— TASK TO COMPLETE —
Would you quote every entry exactly, dropping only the pictures?

— DATA FOR ANALYSIS —
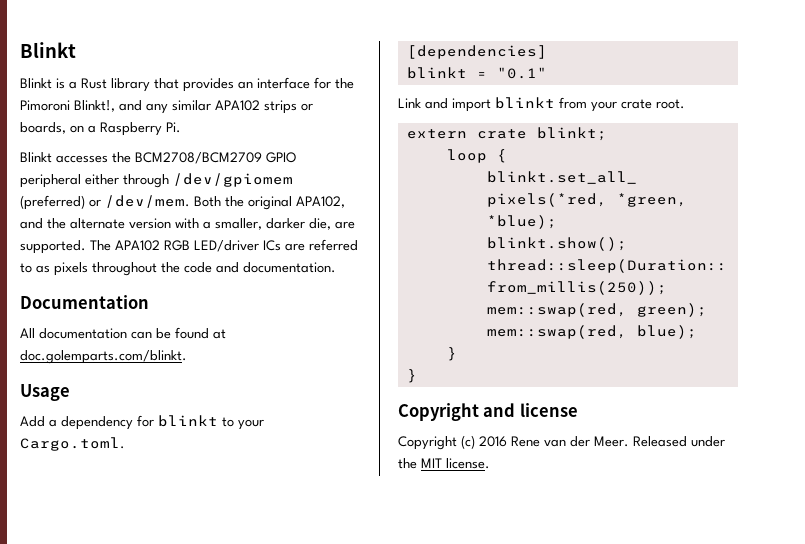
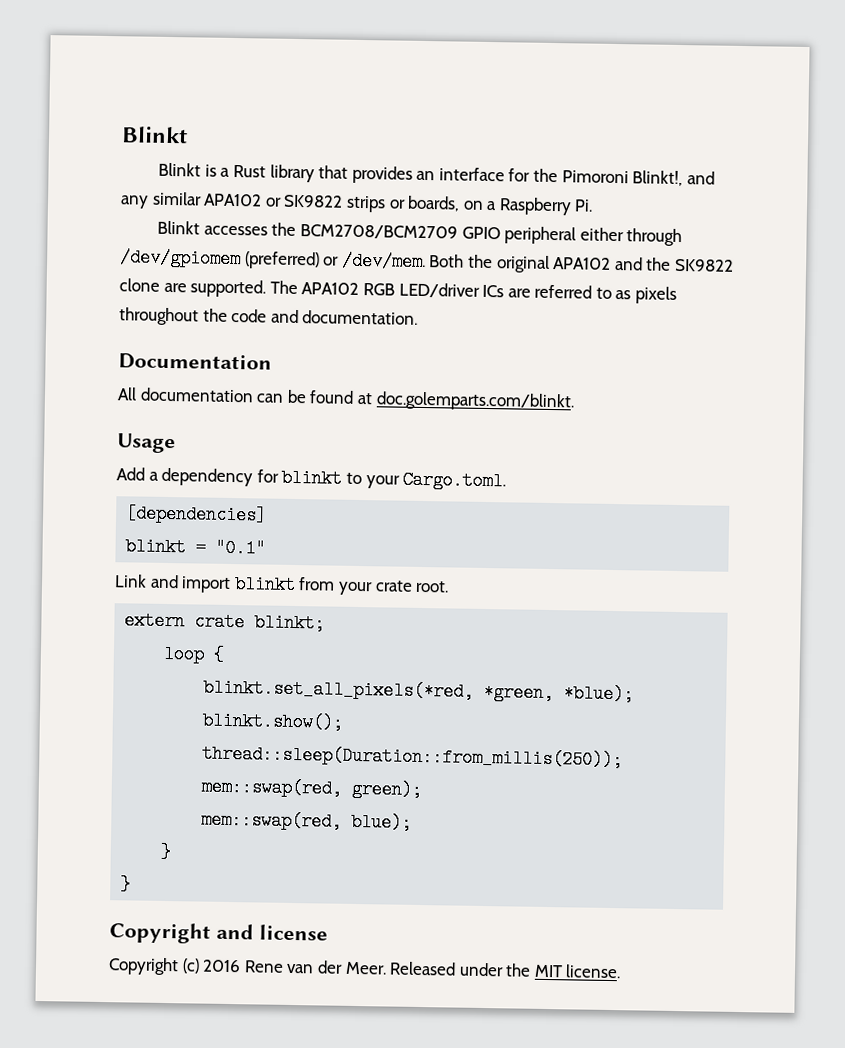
(260, 105) none -> [264,194,344,208] or SK9822
[296,196,345,208] APA102, -> [553,257,612,270] APA102
[70,218,331,230] alternate version with a smaller, darker die, -> [674,258,734,272] [119,278,160,292] SK9822 clone

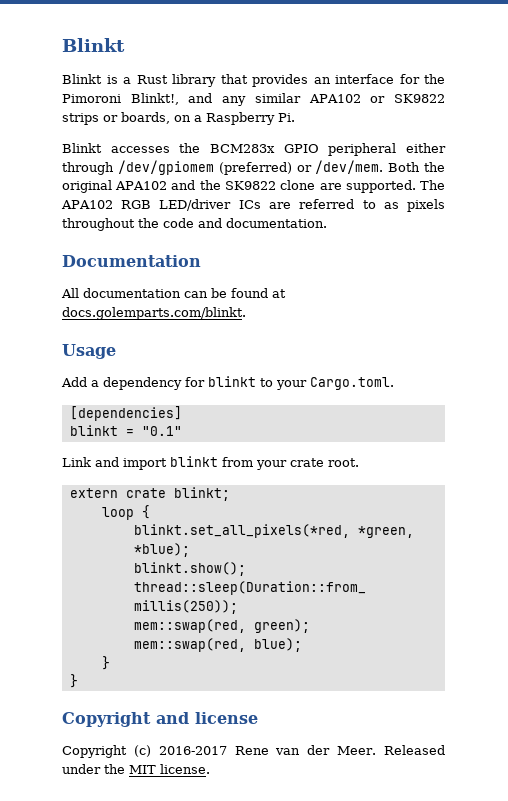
[299,224,458,240] BCM2708/BCM2709 -> [210,144,275,153] BCM283x
[375,391,575,412] doc.golemparts.com/blinkt. -> [62,307,246,320] docs.golemparts.com/blinkt.
[202,959,242,973] 2016 -> [158,746,227,755] 2016-2017

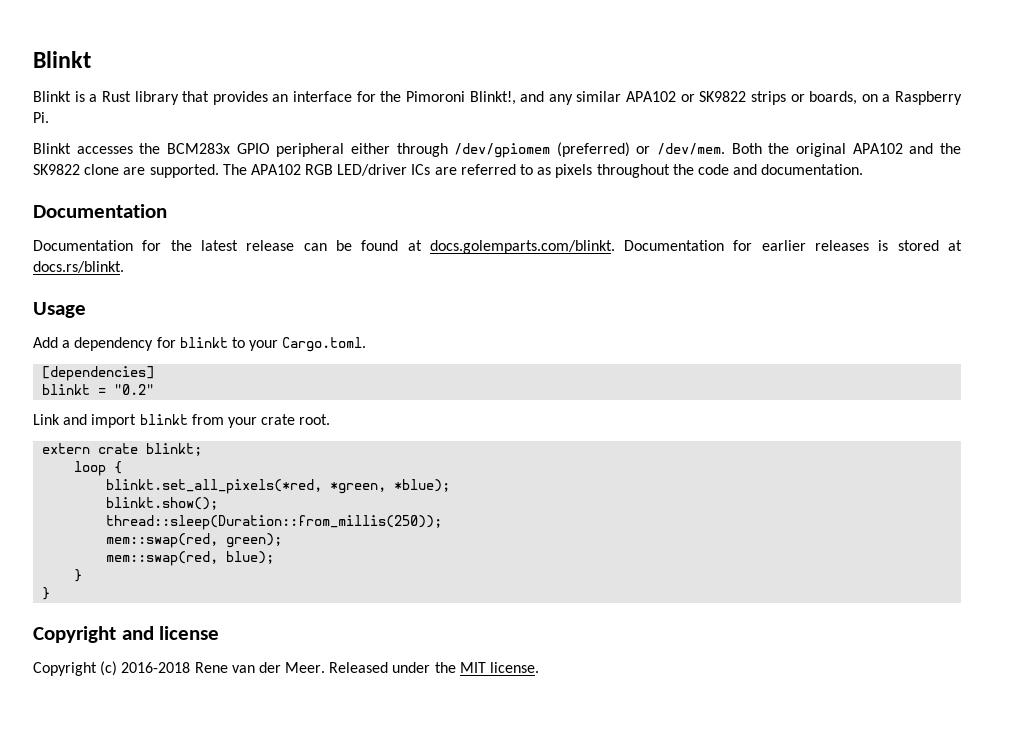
[61,288,181,298] All documentation -> [33,240,295,251] Documentation for the latest release
(246, 313) none -> [624,240,962,251] [33,261,124,273] Documentation for earlier releases is stored at docs.rs/blinkt.
[141,426,182,436] "0.1" -> [114,384,155,395] "0.2"
[158,746,227,755] 2016-2017 -> [121,662,191,673] 2016-2018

— EXPECTED ANSWER —
(260, 105) none -> [264,194,344,208] or SK9822
[296,196,345,208] APA102, -> [553,257,612,270] APA102
[70,218,331,230] alternate version with a smaller, darker die, -> [674,258,734,272] [119,278,160,292] SK9822 clone

[299,224,458,240] BCM2708/BCM2709 -> [210,144,275,153] BCM283x
[375,391,575,412] doc.golemparts.com/blinkt. -> [62,307,246,320] docs.golemparts.com/blinkt.
[202,959,242,973] 2016 -> [158,746,227,755] 2016-2017

[61,288,181,298] All documentation -> [33,240,295,251] Documentation for the latest release
(246, 313) none -> [624,240,962,251] [33,261,124,273] Documentation for earlier releases is stored at docs.rs/blinkt.
[141,426,182,436] "0.1" -> [114,384,155,395] "0.2"
[158,746,227,755] 2016-2017 -> [121,662,191,673] 2016-2018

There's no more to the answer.